For the past six months, I’ve gone back to taking care of my colon and rectal patients. The volume has been a deluge. I am only half-kidding when I tell my patients that everyone’s hemorrhoids and fissures got worse in the pandemic. People’s cancer and diverticulitis got worse from delays in care. When it rains, it pours.
I got the vaccine on December 31st, the Pfizer one. Aside from my arm still being a bit sore, I haven’t had any other symptoms. Friends have told me that they’re jealous that I got the vaccine first. I tell them that I would be happy not to have gotten the vaccine if it meant that I could work from home, too. I am not ungrateful for the science and the opportunity to be vaccinated, or the chance to serve my community. The problem is, I know that they gave me the vaccine (and were suddenly in a rush to do so) because I am getting deployed again to the COVID units as of next week. The administration needs to put people on the front lines while they sit in their hilltop fortresses. I don’t relish being sent to fight a war that they don’t have to fight. I don’t relish still having to fight this war. I am tired. I want to sit by a lake and write a novel.
2.8 million people in the US have been vaccinated, 0.86%, up from 1.1 million 9 days ago. That is less than 10% of the vaccines that have been shipped. When they said that people would start getting them the next day, who were they kidding? They are obviously people who don’t work within any kind of infrastructure, or else they’d know that it takes months to get anything done. It took six months to figure out how to test everyone, and STILL, it is very hard to get tested. People should just be setting up tents on street corners to test and vaccinate everyone who walks by.

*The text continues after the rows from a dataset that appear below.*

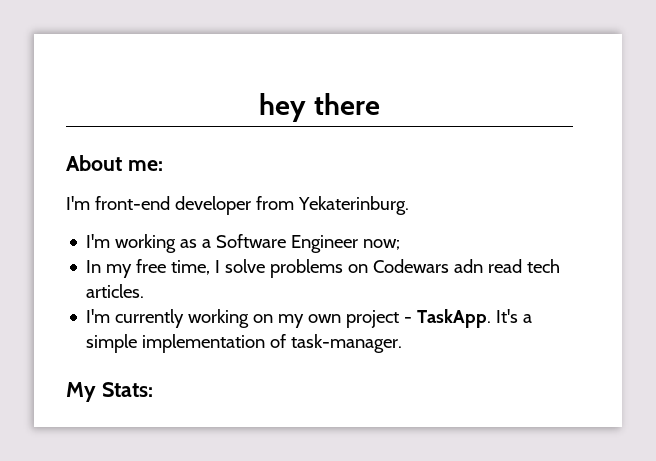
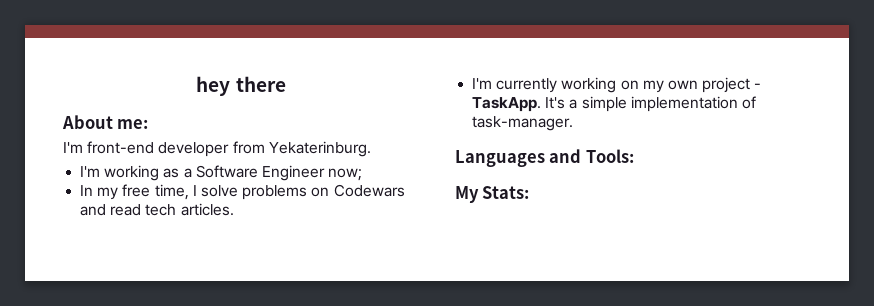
- In my free time, I solve problems on Codewars adn read tech articles.
+ In my free time, I solve problems on Codewars and read tech articles.
+ Languages and Tools:

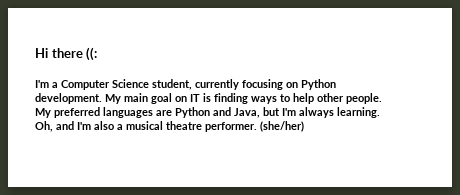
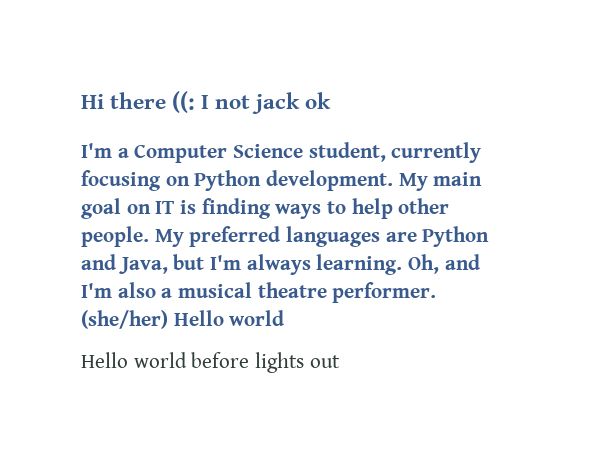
- Hi there ((:
+ Hi there ((: I not jack ok
- (she/her)
+ (she/her) Hello world
+ Hello world before lights out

I could go on a rant and write about health inequity, about how they are shutting down a downtown community hospital and taking away elective surgical services from an already underserved population. I could write about how everyone is just trying to save the bottom line in a year where hospitals (and everyone else) hemorrhaged money. But that would make me angrier. I don’t know about a resolution for the year, but my resolution for today is to channel that anger into something useful.

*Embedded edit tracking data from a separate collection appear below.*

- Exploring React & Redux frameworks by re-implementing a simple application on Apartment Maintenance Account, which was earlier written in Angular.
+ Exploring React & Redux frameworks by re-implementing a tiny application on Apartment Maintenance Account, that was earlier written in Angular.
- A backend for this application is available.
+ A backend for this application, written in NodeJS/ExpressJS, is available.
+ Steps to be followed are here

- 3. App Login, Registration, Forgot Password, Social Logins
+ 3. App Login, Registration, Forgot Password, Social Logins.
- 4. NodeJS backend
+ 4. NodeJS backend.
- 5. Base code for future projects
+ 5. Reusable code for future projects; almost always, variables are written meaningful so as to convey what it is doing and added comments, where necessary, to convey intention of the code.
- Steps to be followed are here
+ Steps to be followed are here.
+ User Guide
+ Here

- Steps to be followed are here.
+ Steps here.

In other news, I finally set up one small piece of my multimedia empire, Whirled Books. I have always wondered where my used books have been and where they’ll go next, so I set up a simple website and algorithm to track them. For this month, if you email me, I will send you a book and a set of stickers so that you can send your books on their own journey.
We also re-watched Hamilton on Disney+ for the umpteenth time after doing a virtual ‘Hamiltour’ with Broadway Up Close (totally worth it!). Several weeks after, we walked around downtown and visited most of the sites on our own, including the Fraunces Tavern, where Hamilton and Washington ate and drank.
Sorry, this was a bit of a rant anyway.
Stay safe, stay positive, stay alive!
Until next month, always go black tie.
I did not know it would show my name so that signature was redundant post-posting..
That bubble is super cute and cool! Love that photo of you with RBG!! Two great women!!! :) *Claire!